**Aim of the task:** Only the pictures are to be left out; write out the rest of the data exactly.

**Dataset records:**
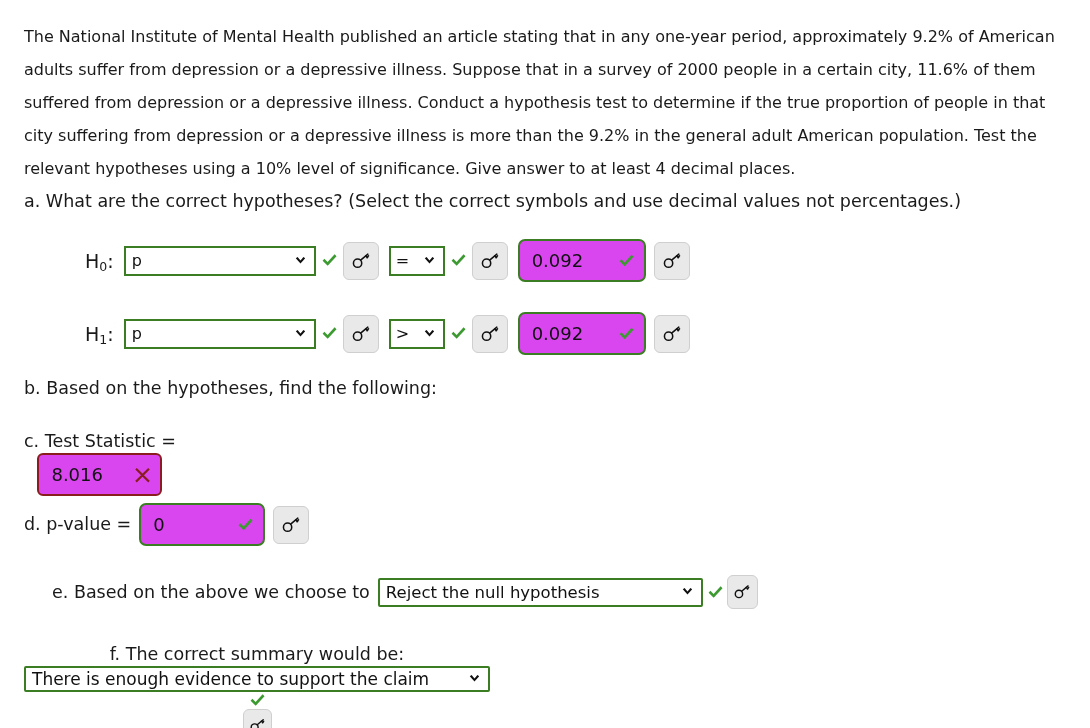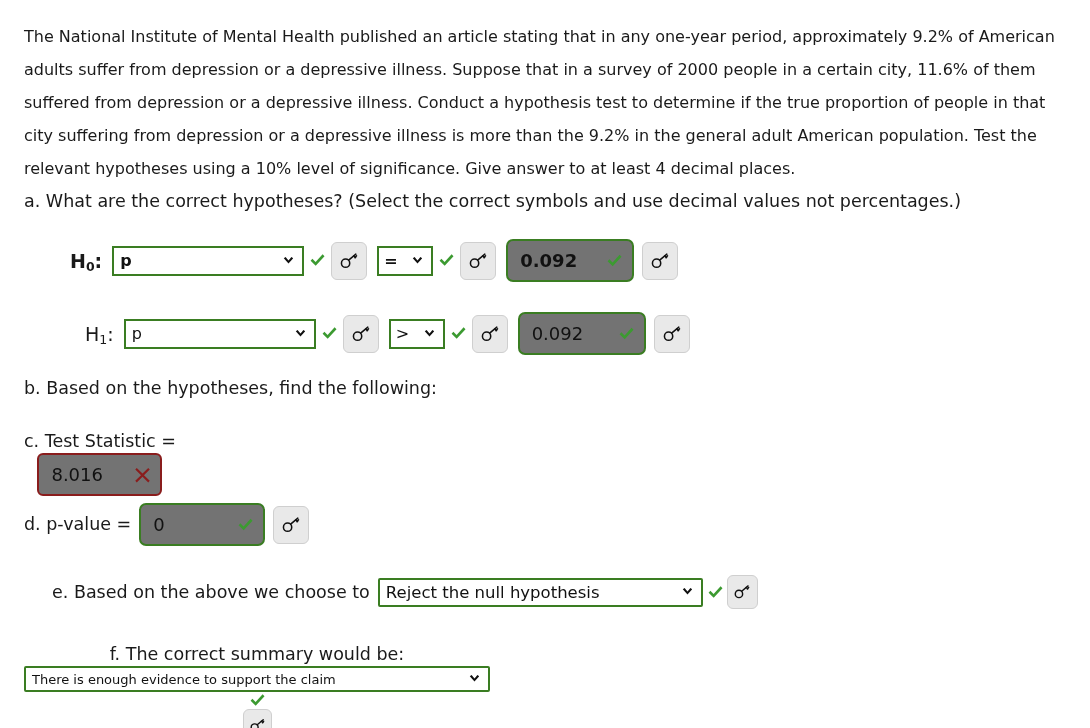--- a/index.html
+++ b/index.html
@@ -67,7 +67,7 @@
     align-items: center;
     white-space: nowrap;
   }
-  .hyp-row.h0 { left: 70px; top: 239px; font-weight: bold; }
+  .hyp-row.h0 { left: 85px; top: 239px; }
   .hyp-row.h1 { left: 85px; top: 312px; }
 
   .hyp-label {

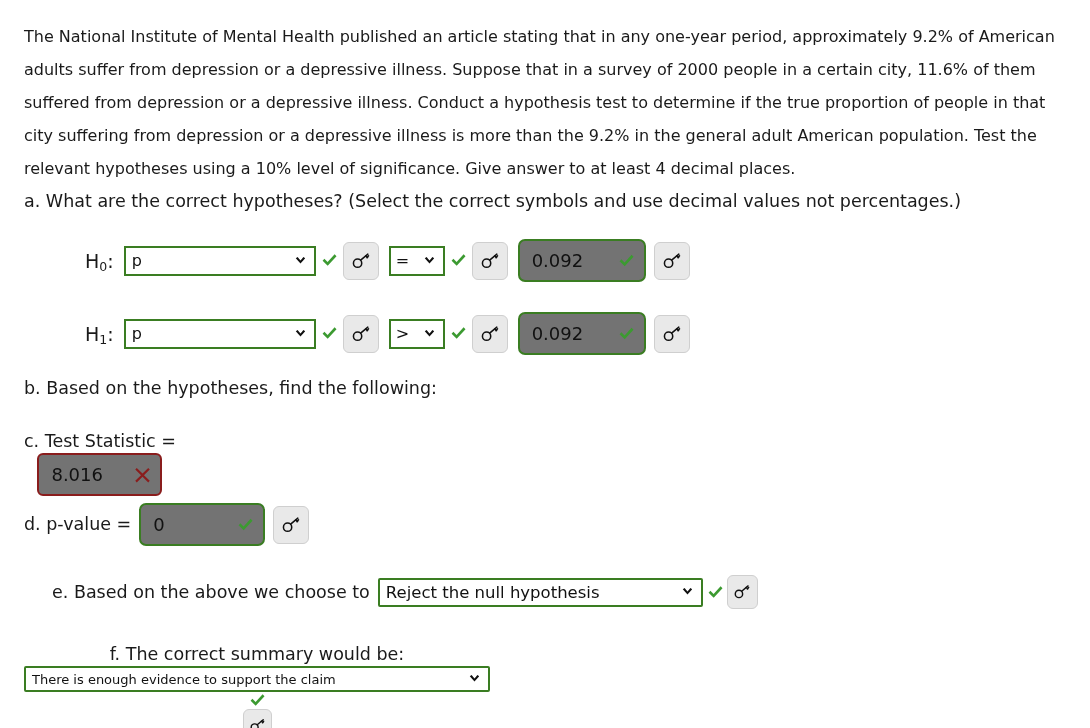--- a/index.html
+++ b/index.html
@@ -120,7 +120,7 @@
     height: 43px;
     width: 128px;
     border-radius: 7px;
-    background: #737373;
+    background: #d946ef;
     display: inline-flex;
     align-items: center;
     padding: 0 30px 0 12px;

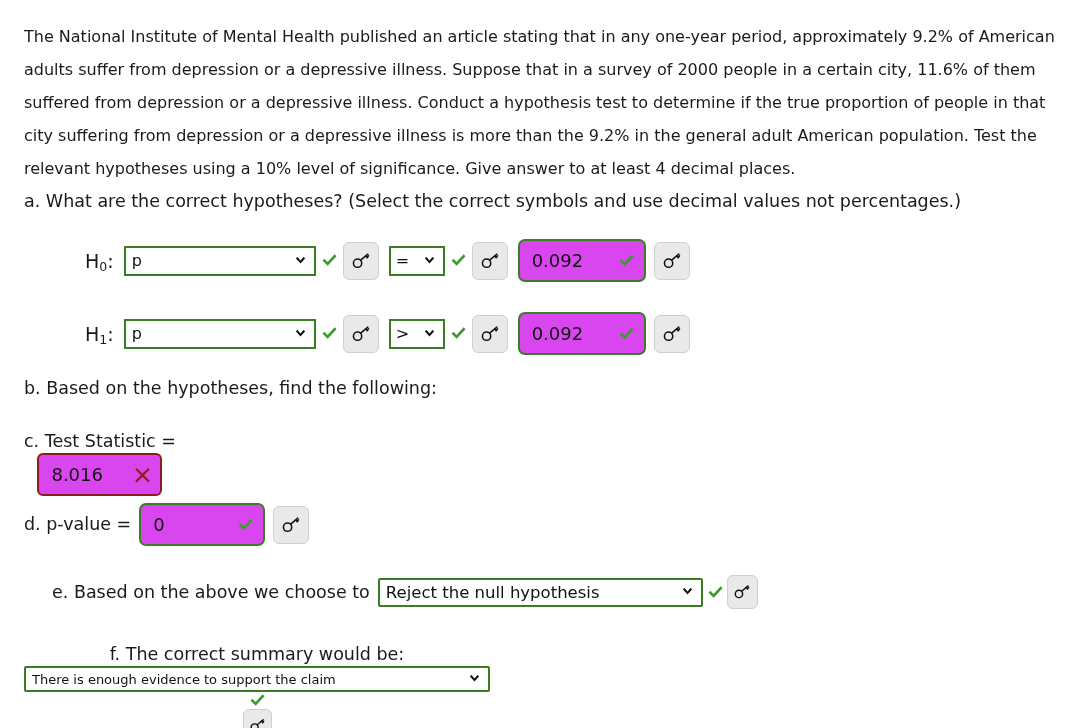--- a/index.html
+++ b/index.html
@@ -111,7 +111,7 @@
 
   
   .sel-e { width: 325px; border-radius: 2px; height: 29px; font-size: 16.5px; }
-  .sel-f { width: 466px; border-radius: 2px; height: 26px; font-size: 13px; }
+  .sel-f { width: 466px; border-radius: 2px; height: 26px; font-size: 17px; }
 
   
   .tbox {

**Result:**
--- a/index.html
+++ b/index.html
@@ -67,7 +67,7 @@
     align-items: center;
     white-space: nowrap;
   }
-  .hyp-row.h0 { left: 70px; top: 239px; font-weight: bold; }
+  .hyp-row.h0 { left: 85px; top: 239px; }
   .hyp-row.h1 { left: 85px; top: 312px; }
 
   .hyp-label {

--- a/index.html
+++ b/index.html
@@ -120,7 +120,7 @@
     height: 43px;
     width: 128px;
     border-radius: 7px;
-    background: #737373;
+    background: #d946ef;
     display: inline-flex;
     align-items: center;
     padding: 0 30px 0 12px;

--- a/index.html
+++ b/index.html
@@ -111,7 +111,7 @@
 
   
   .sel-e { width: 325px; border-radius: 2px; height: 29px; font-size: 16.5px; }
-  .sel-f { width: 466px; border-radius: 2px; height: 26px; font-size: 13px; }
+  .sel-f { width: 466px; border-radius: 2px; height: 26px; font-size: 17px; }
 
   
   .tbox {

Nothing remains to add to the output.